Why it works: This algorithm works because the number of descent periods ending at each day is exactly equal to the length of the current descending sequence. Adding these counts ensures all subarrays are counted efficiently without explicitly enumerating them.
Python Solution
from typing import List
class Solution:
def getDescentPeriods(self, prices: List[int]) -> int:
total_periods = 1 # first day is always a period
current_length = 1
for i in range(1, len(prices)):
if prices[i-1] - prices[i] == 1:
current_length += 1
else:
current_length = 1
total_periods += current_length
return total_periods
In this Python implementation, we start by counting the first day as a valid period. As we iterate through the array, current_length tracks the length of the current smooth descent. Every time we move to the next day, we either extend the sequence if the difference is 1, or reset if it is not. Adding current_length to total_periods ensures all subarrays ending at that day are counted.
Go Solution
func getDescentPeriods(prices []int) int64 {
totalPeriods := int64(1) // first day is always a period
currentLength := 1
for i := 1; i < len(prices); i++ {
if prices[i-1] - prices[i] == 1 {
currentLength++
} else {
currentLength = 1
}
totalPeriods += int64(currentLength)
}
return totalPeriods
}
In Go, we need to use int64 to avoid integer overflow for large arrays and counts.
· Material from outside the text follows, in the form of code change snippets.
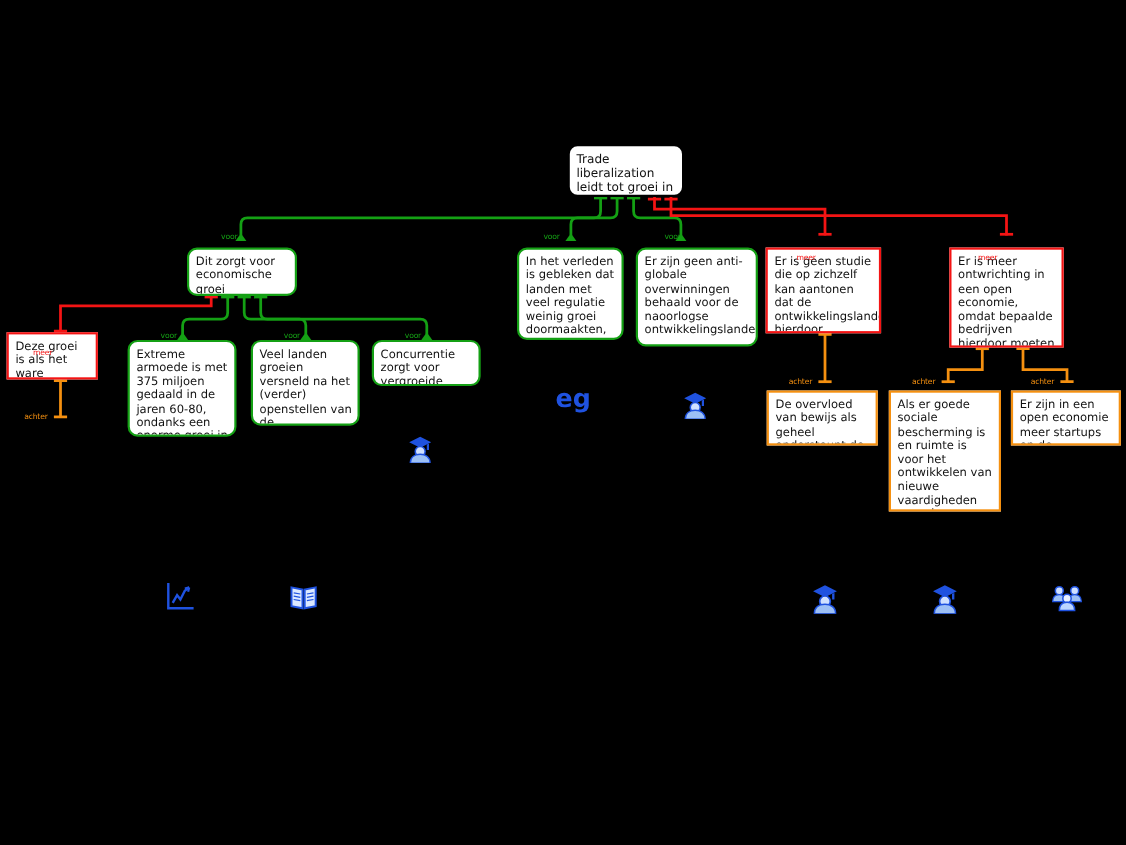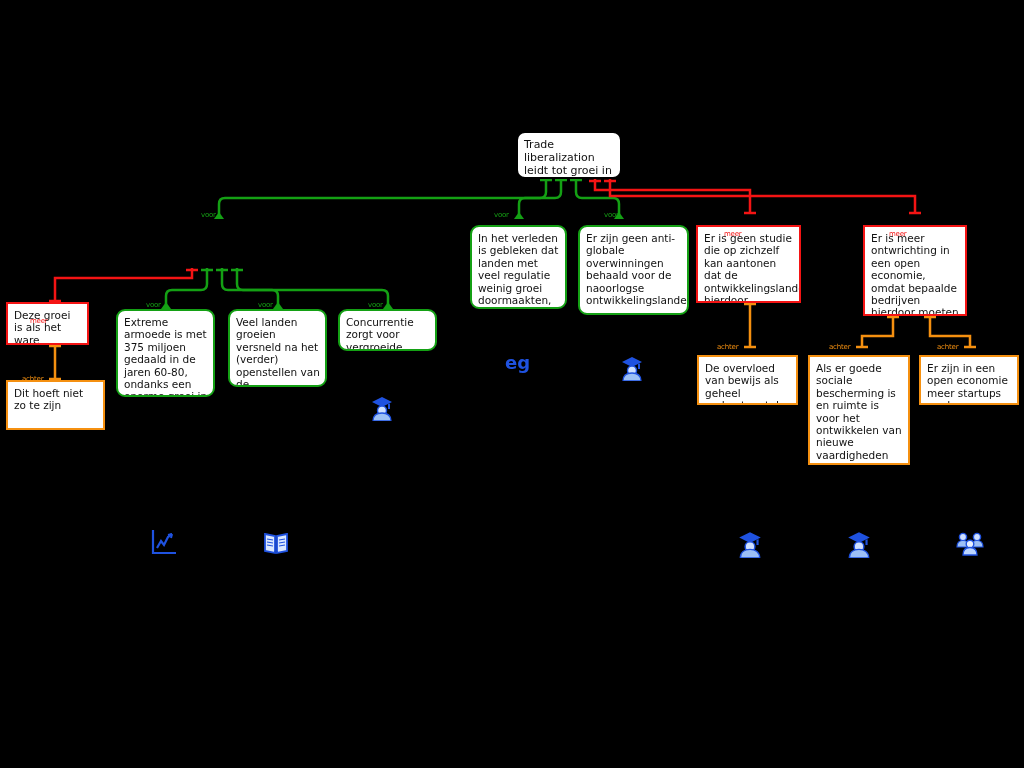--- a/index.html
+++ b/index.html
@@ -141,6 +141,9 @@
     <span>Trade liberalization leidt tot groei in ontwikkelingslanden</span>
   </div>
 
+  <div class="node pro" style="left:170px; top:225px; width:100px; height:44px;">
+    <span>Dit zorgt voor economische groei</span>
+  </div>
 
   <div class="node pro" style="left:470px; top:225px; width:97px; height:84px;">
     <span>In het verleden is gebleken dat landen met veel regulatie weinig groei doormaakten, door beperkingen</span>

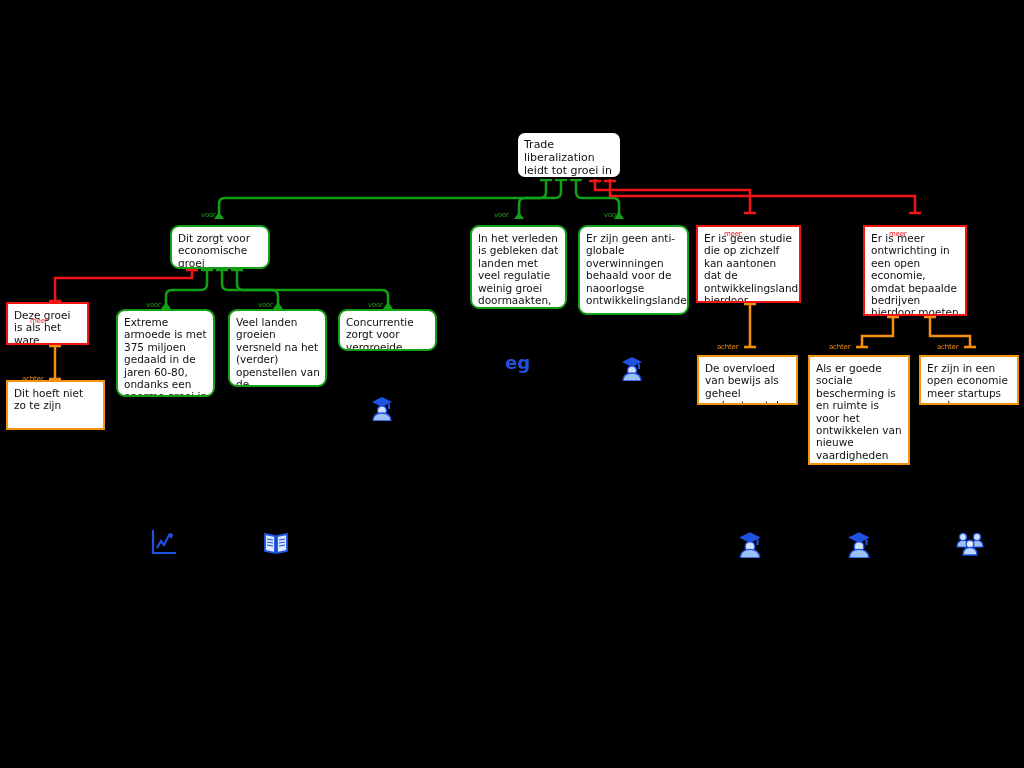--- a/index.html
+++ b/index.html
@@ -72,7 +72,7 @@
   .eg-text {
     position: absolute;
     color: #1f52e0;
-    font-size: 18px;
+    font-size: 23px;
     font-weight: bold;
     line-height: 20px;
     z-index: 6;

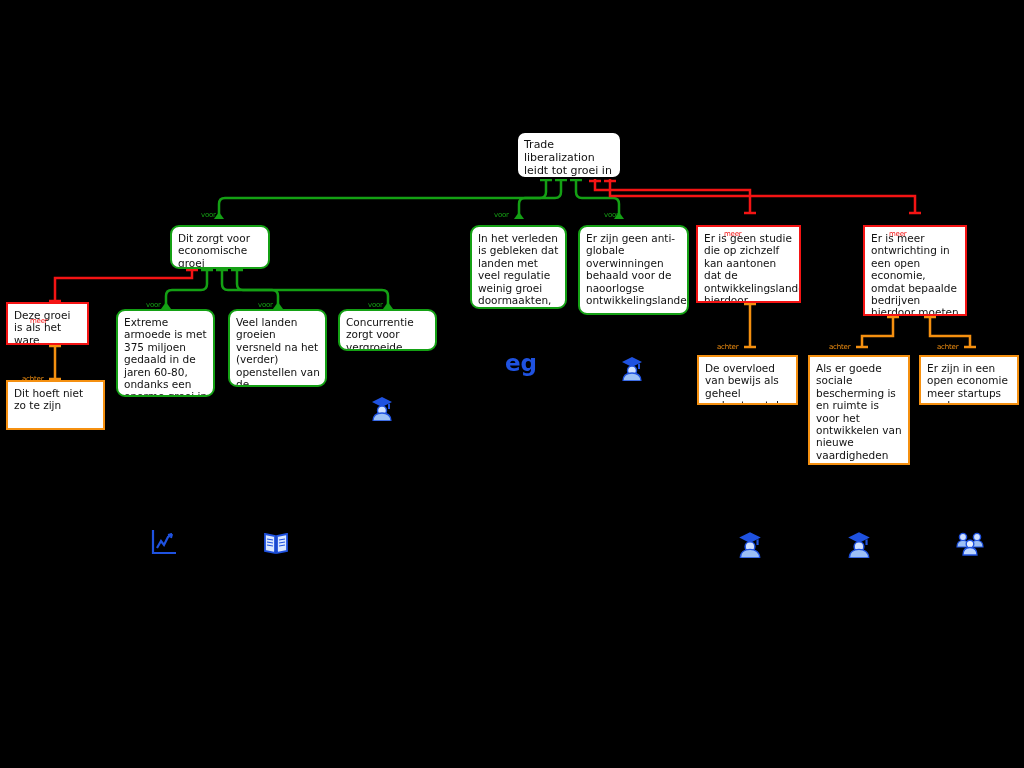--- a/index.html
+++ b/index.html
@@ -165,9 +165,6 @@
     <span>Deze groei is als het ware eenmalig</span>
   </div>
 
-  <div class="node rebut" style="left:6px; top:380px; width:99px; height:50px;">
-    <span>Dit hoeft niet zo te zijn</span>
-  </div>
 
   <div class="node pro" style="left:116px; top:309px; width:99px; height:88px;">
     <span>Extreme armoede is met 375 miljoen gedaald in de jaren 60-80, ondanks een enorme groei in wereldbevolking (1.6 miljard)</span>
The logic mirrors the Python implementation, iterating over the array and updating currentLength and totalPeriods accordingly.
Worked Examples
Example 1: [3,2,1,4]
| i | prices[i] | current_length | total_periods |
|---|---|---|---|
| 0 | 3 | 1 | 1 |
| 1 | 2 | 2 | 3 |
| 2 | 1 | 3 | 6 |
| 3 | 4 | 1 | 7 |
Output: 7
Example 2: [8,6,7,7]
| i | prices[i] | current_length | total_periods |
|---|---|---|---|
| 0 | 8 | 1 | 1 |
| 1 | 6 | 1 | 2 |
| 2 | 7 | 1 | 3 |
| 3 | 7 | 1 | 4 |
Output: 4
Example 3: [1]
| i | prices[i] | current_length | total_periods |
|---|---|---|---|
| 0 | 1 | 1 | 1 |
Output: 1
Complexity Analysis
| Measure | Complexity | Explanation |
|---|---|---|
| Time | O(n) | Single pass through the prices array |
| Space | O(1) | Only a few integer variables are used, no extra data structures |
The complexity is optimal for the input constraints. No additional memory is needed, and each element is processed once.
Test Cases
# Provided examples
assert Solution().getDescentPeriods([3,2,1,4]) == 7 # example 1
assert Solution().getDescentPeriods([8,6,7,7]) == 4 # example 2
assert Solution().getDescentPeriods([1]) == 1 # example 3
# Edge and stress tests
assert Solution().getDescentPeriods([1,2,3,4,5]) == 5 # increasing sequence
assert Solution().getDescentPeriods([5,4,3,2,1]) == 15 # decreasing by 1 all the way
assert Solution().getDescentPeriods([1,1,1,1]) == 4 # constant sequence
assert Solution().getDescentPeriods([100000]) == 1 # single large value
assert Solution().getDescentPeriods([2,1,2,1,2,1]) == 6 # alternating descents
| Test | Why |
|---|---|
[3,2,1,4] |
Validates a mixed sequence with a full descent |
[8,6,7,7] |
Validates that non-1 differences reset descent |
[1] |
Single-element array |
[1,2,3,4,5] |
Strictly increasing sequence |
[5,4,3,2,1] |
Continuous smooth descent of maximum length |
[1,1,1,1] |
Constant prices |
[100000] |
Maximum single element |
[2,1,2,1,2,1] |
Alternating descent sequences |
Edge Cases
One important edge case is an array of length 1. The algorithm correctly counts this as one smooth descent period. Another edge case is a strictly increasing array, which should count only single-day periods; the algorithm resets current_length each time, handling this correctly. A third edge case is a large array with a long descending sequence; using int64 in Go prevents integer overflow for large sums, and in Python the arbitrary-precision integers handle it natively. Arrays with repeating numbers also require correct resetting, which is managed by checking prices[i-1] - prices[i] == 1.